The restaurant is literally out of this world. The chef is the acknowledged master of molecular gastronomy, the menu has been prepared specially for just one person – and Tim Peake is about to be blasted into culinary heaven for six months.
The British astronaut has had his first taste of dishes such as Nova Tiffin Capsule, Rocket Lolly and the Big Breakfast Launch, made by Heston Blumenthal for Mr Peake to tuck into as he enjoys the views from the International Space Station (ISS) later this year.
And, in an interview with The Independent on Sunday, the 43-year-old former Army major revealed that they more than lived up to expectations.
“They are incredible. I was absolutely blown away,” Mr Peake said, admitting he had never sampled food made by the chef, who is renowned for his precise and scientific approach to cooking.
He was tight-lipped about what exactly the menu involved, saying he wanted it to be “a surprise for when I’m in orbit”, but described how he intends to conduct his own experiment on the famously complex cuisine by comparing its tastes on Earth and in space.
“It’s something I hope to answer,” he said. “I’ve tried to etch in my memory what they tasted like down here, so I’ll be able to do some sort of qualitative comparison when I get into orbit. Astronauts who’ve flown do say that your taste buds change.
“You’re in a much more sterile environment, you’re in air conditioning with artificial lighting, you’re deprived of your senses. Your tongue tends to crave spicy food, so it’ll be interesting to see if it changes.”
The food will be flown out to Mr Peake during his six-month European Space Agency mission at the ISS, which will begin in November when he blasts off from Baikonur cosmodrome in Kazakhstan. The mission has been titled Principia, in homage to Sir Isaac Newton’s famous work of physics.
Mr Peake hopes that his time in space will inspire schoolchildren to take up careers in science. All seven dishes draw on ideas selected from a national schools’ competition, which was held last year.
“Rather than just [Heston] producing the meals, we wanted this to be inspired by kids, to get them thinking about nutrition and healthy eating,” he said. “They had to comply with some strict constraints in terms of the number of calories and getting the balance right between vitamins and minerals.”
Mr Peake, who is Britain’s first “official” government-funded astronaut, will be touring schools when he returns to Earth at the end of his mission, and thinks space should feature more heavily in classrooms.

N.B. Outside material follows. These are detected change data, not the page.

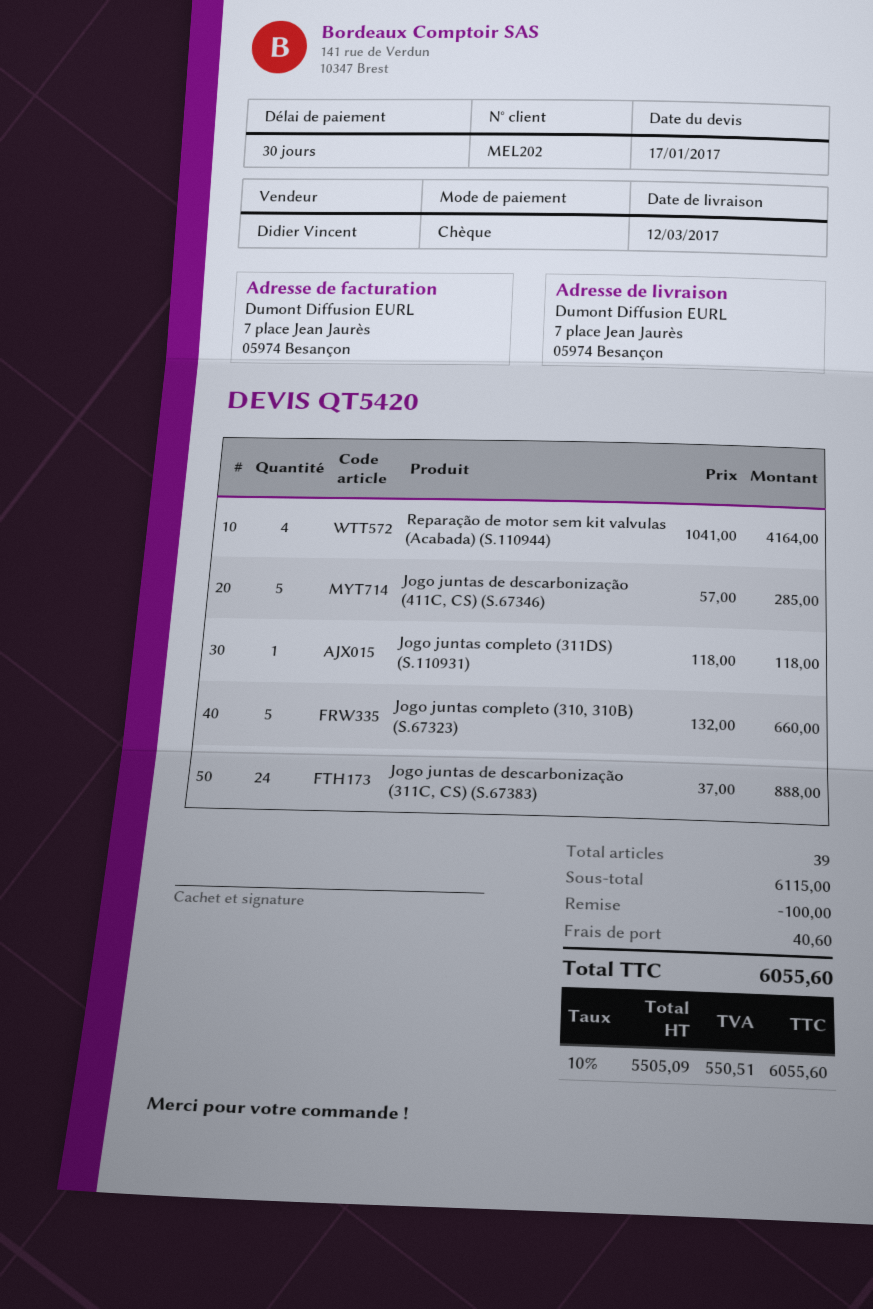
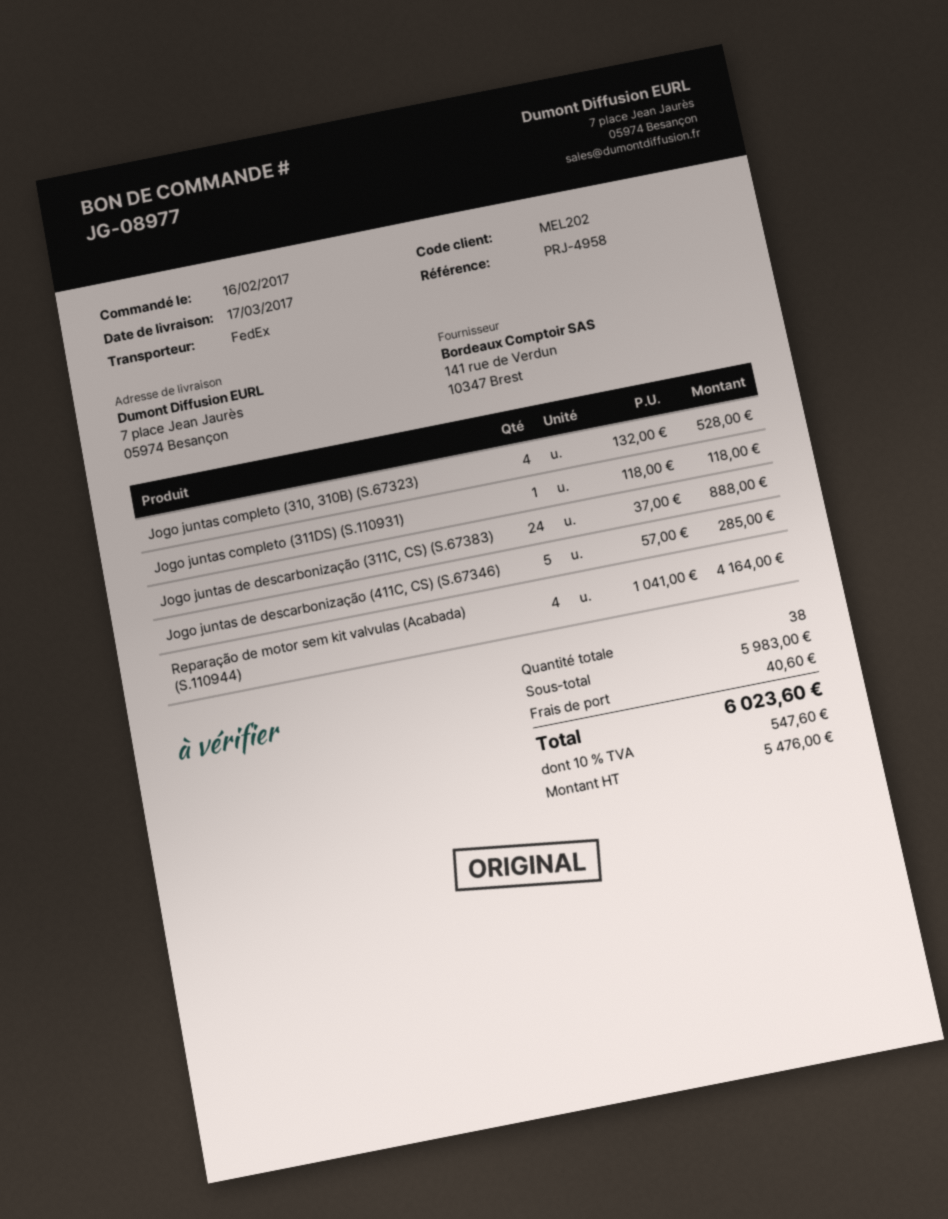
delivery date: 2017-03-12 -> 2017-03-17
Jogo juntas completo (310, 310B) (S.67323): 5 x 132.00 = 660.00 -> 4 x 132.00 = 528.00
total quantity: 39 -> 38
subtotal: 6115.00 -> 5983.00
discount: 100.00 -> none
net: 5505.09 -> 5476.00
tax: 10% = 550.51 -> 10% = 547.60
total: 6055.60 -> 6023.60

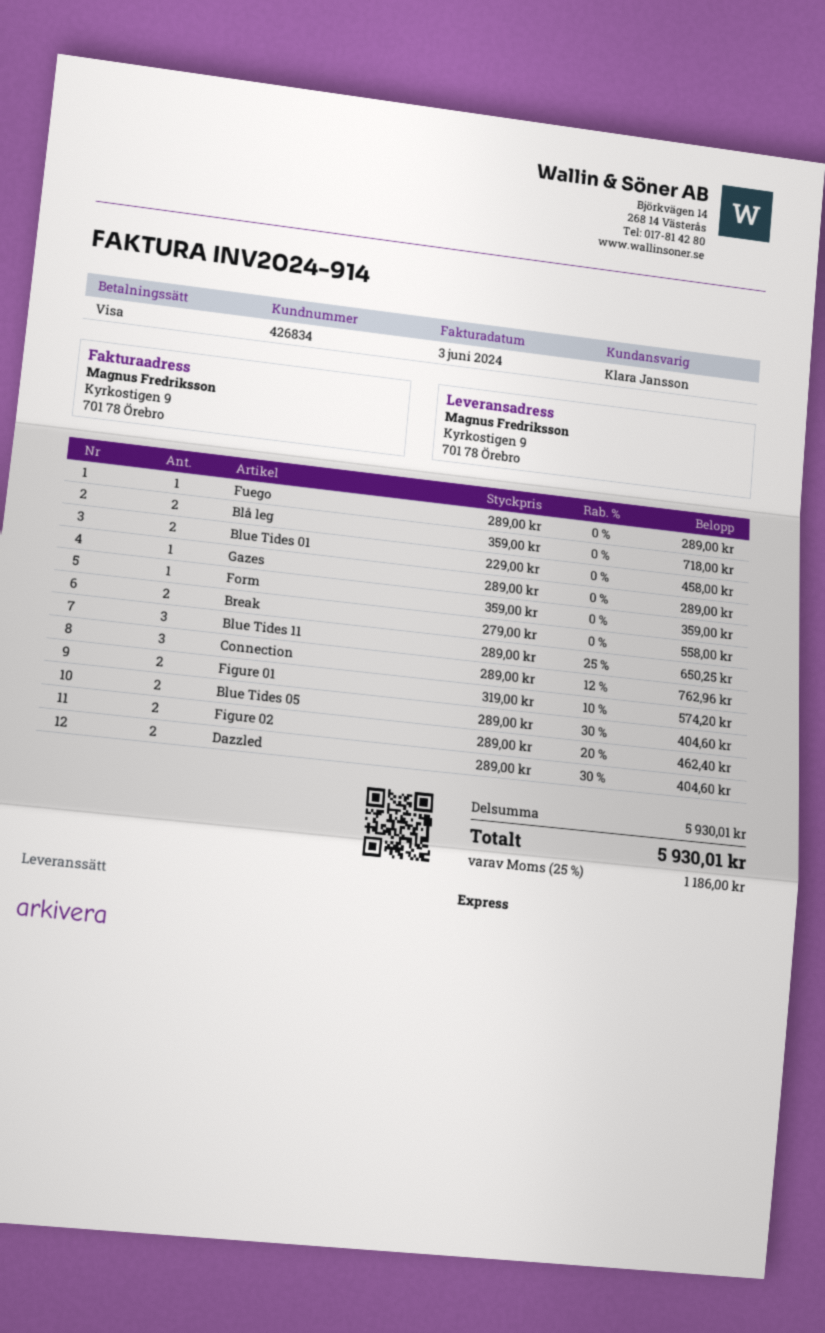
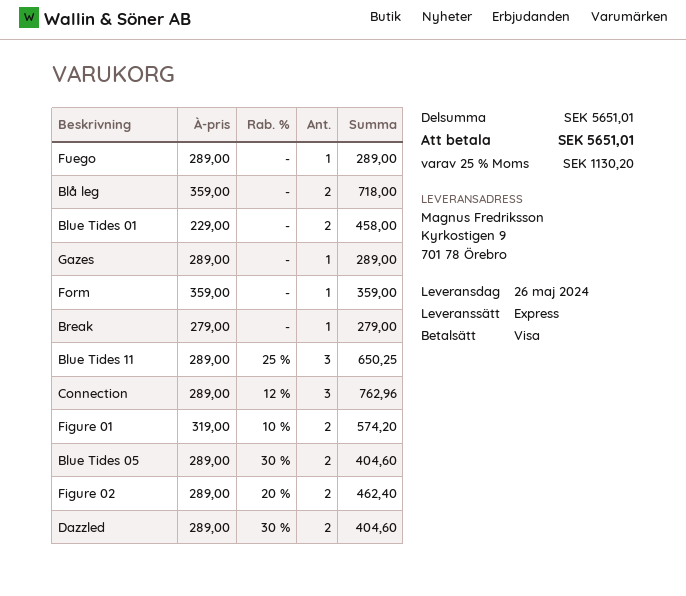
Break: 2 x 279.00 = 558.00 -> 1 x 279.00 = 279.00
subtotal: 5930.01 -> 5651.01
tax: 25% = 1186.00 -> 25% = 1130.20
total: 5930.01 -> 5651.01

“If I were a science teacher I’d be desperately looking for ways to make science interesting,” he said. “Space just cries out as being an excellent example in so many different areas, whether it’s biology, chemistry or physics. Scientific principles can be explained quite interestingly – forces of gravity are removed so you can do weird things.”
He added that he was a “huge advocate” for space tourism, which will initially allow wealthy individuals to leave the Earth’s atmosphere with a commercial company. “Anything that reduces the cost of access to space and makes it easier is a good thing,” he said.
“I think it’s a natural progression we’re moving towards. A hundred-odd years ago even aviation wasn’t accessible to everybody; now it’s as routine as jumping in a car. Space flight at some point in the future will go the same way. At the moment it’s expensive and a sport for the rich, but it can only be a good thing to start the process.”
He added that he does not expect to attain the celebrity status of Chris Hadfield, the Canadian astronaut whose rendition of David Bowie’s “Space Oddity” went viral.